Extracted information ->
────────────────────────────────────────

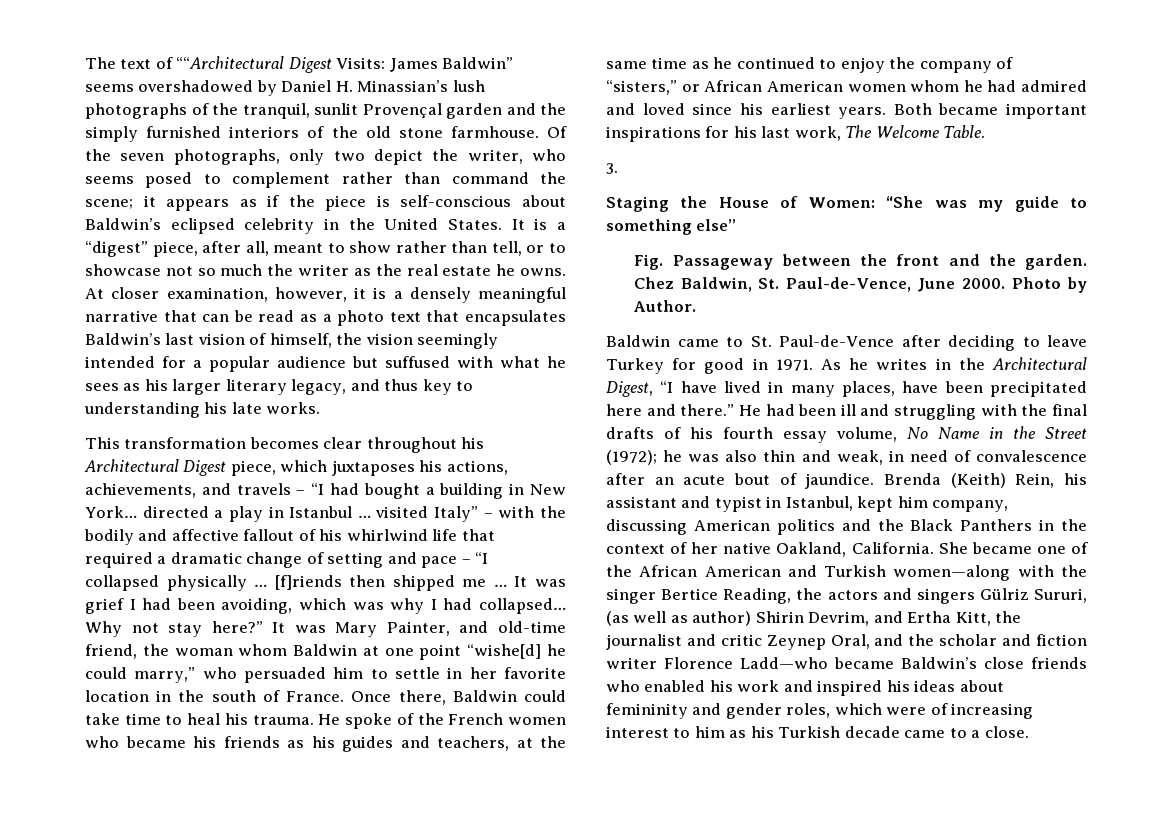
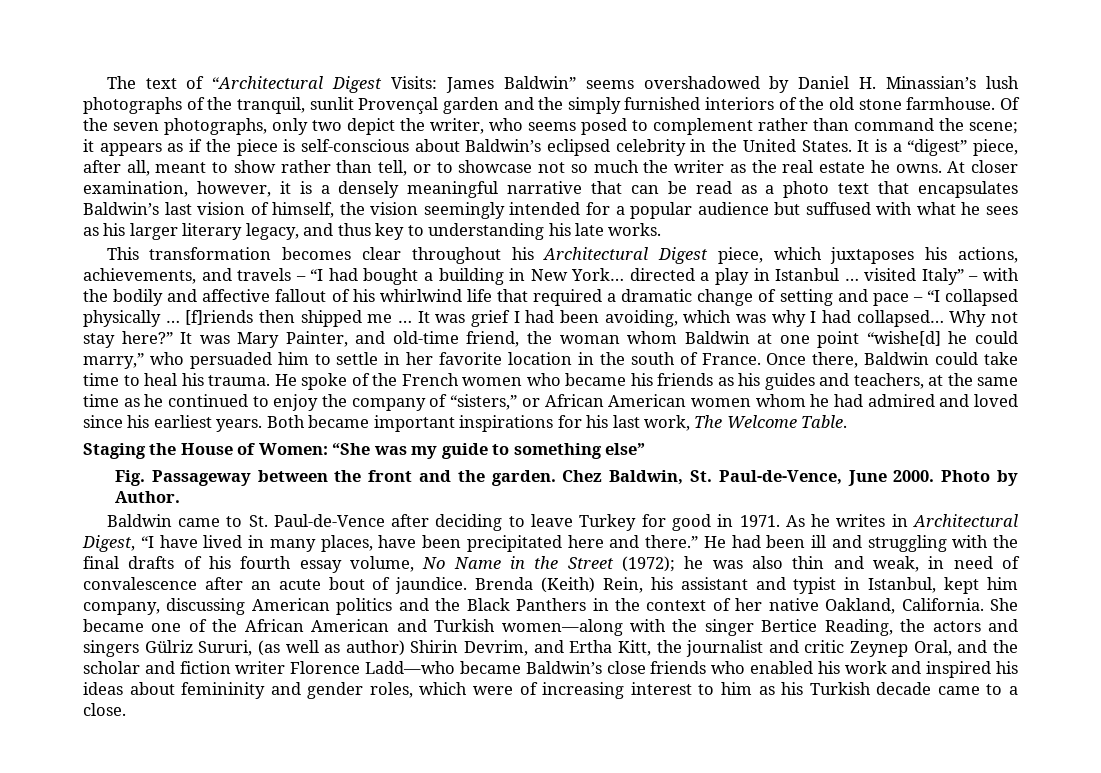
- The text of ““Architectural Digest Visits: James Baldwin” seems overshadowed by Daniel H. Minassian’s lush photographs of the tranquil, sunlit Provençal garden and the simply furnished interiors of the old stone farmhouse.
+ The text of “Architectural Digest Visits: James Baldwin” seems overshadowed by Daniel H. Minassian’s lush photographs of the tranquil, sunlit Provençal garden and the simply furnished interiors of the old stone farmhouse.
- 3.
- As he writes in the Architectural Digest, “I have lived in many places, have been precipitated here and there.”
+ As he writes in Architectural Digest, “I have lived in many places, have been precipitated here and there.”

────────────────────────────────────────

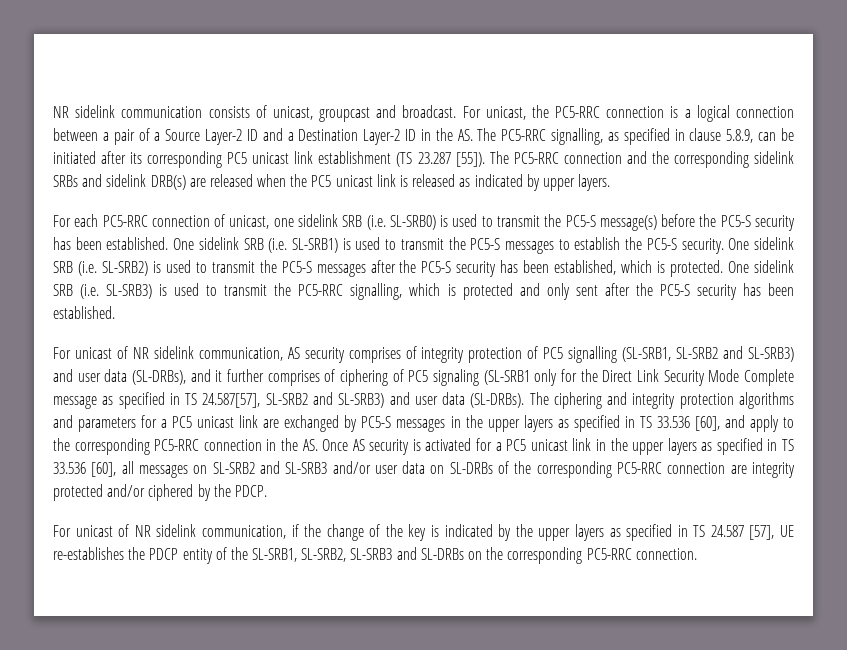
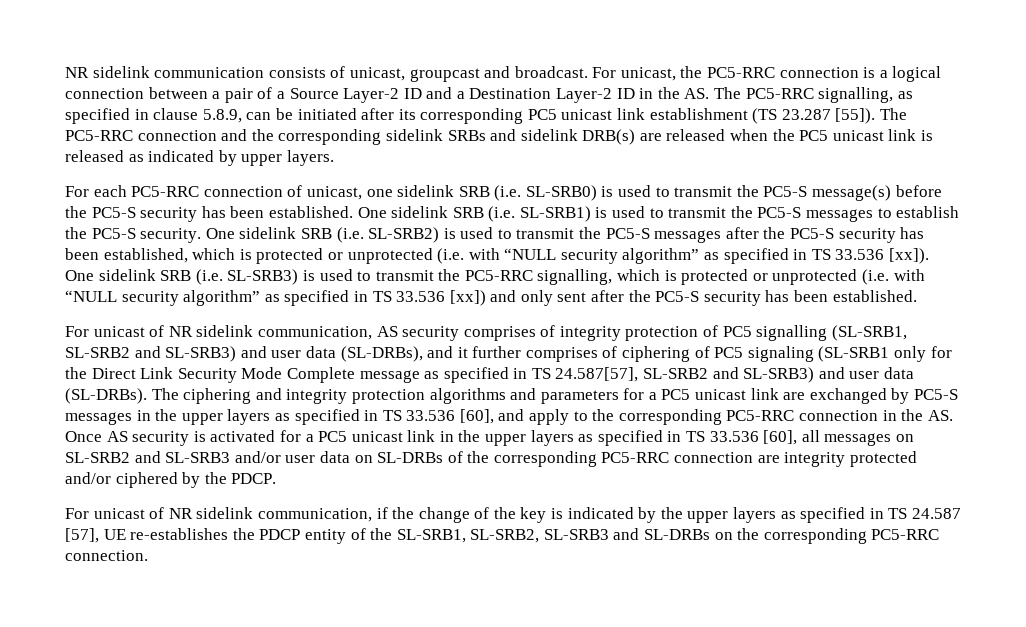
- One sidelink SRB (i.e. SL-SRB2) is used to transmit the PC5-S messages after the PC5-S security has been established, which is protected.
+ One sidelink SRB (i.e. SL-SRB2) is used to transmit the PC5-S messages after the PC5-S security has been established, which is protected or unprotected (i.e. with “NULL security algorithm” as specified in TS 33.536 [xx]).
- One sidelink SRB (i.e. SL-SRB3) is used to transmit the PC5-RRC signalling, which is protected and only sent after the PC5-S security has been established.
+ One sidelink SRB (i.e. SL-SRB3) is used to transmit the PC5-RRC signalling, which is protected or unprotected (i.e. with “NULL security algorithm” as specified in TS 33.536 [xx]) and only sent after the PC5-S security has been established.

────────────────────────────────────────

Exercise -> Please transcribe exactly the lines above from the line that has "TS 33.536 [xx])." up to and including the line that has "33.536 [xx]) and"; no other line belongs in the answer.

Answer to the problem ->
+ One sidelink SRB (i.e. SL-SRB2) is used to transmit the PC5-S messages after the PC5-S security has been established, which is protected or unprotected (i.e. with “NULL security algorithm” as specified in TS 33.536 [xx]).
- One sidelink SRB (i.e. SL-SRB3) is used to transmit the PC5-RRC signalling, which is protected and only sent after the PC5-S security has been established.
+ One sidelink SRB (i.e. SL-SRB3) is used to transmit the PC5-RRC signalling, which is protected or unprotected (i.e. with “NULL security algorithm” as specified in TS 33.536 [xx]) and only sent after the PC5-S security has been established.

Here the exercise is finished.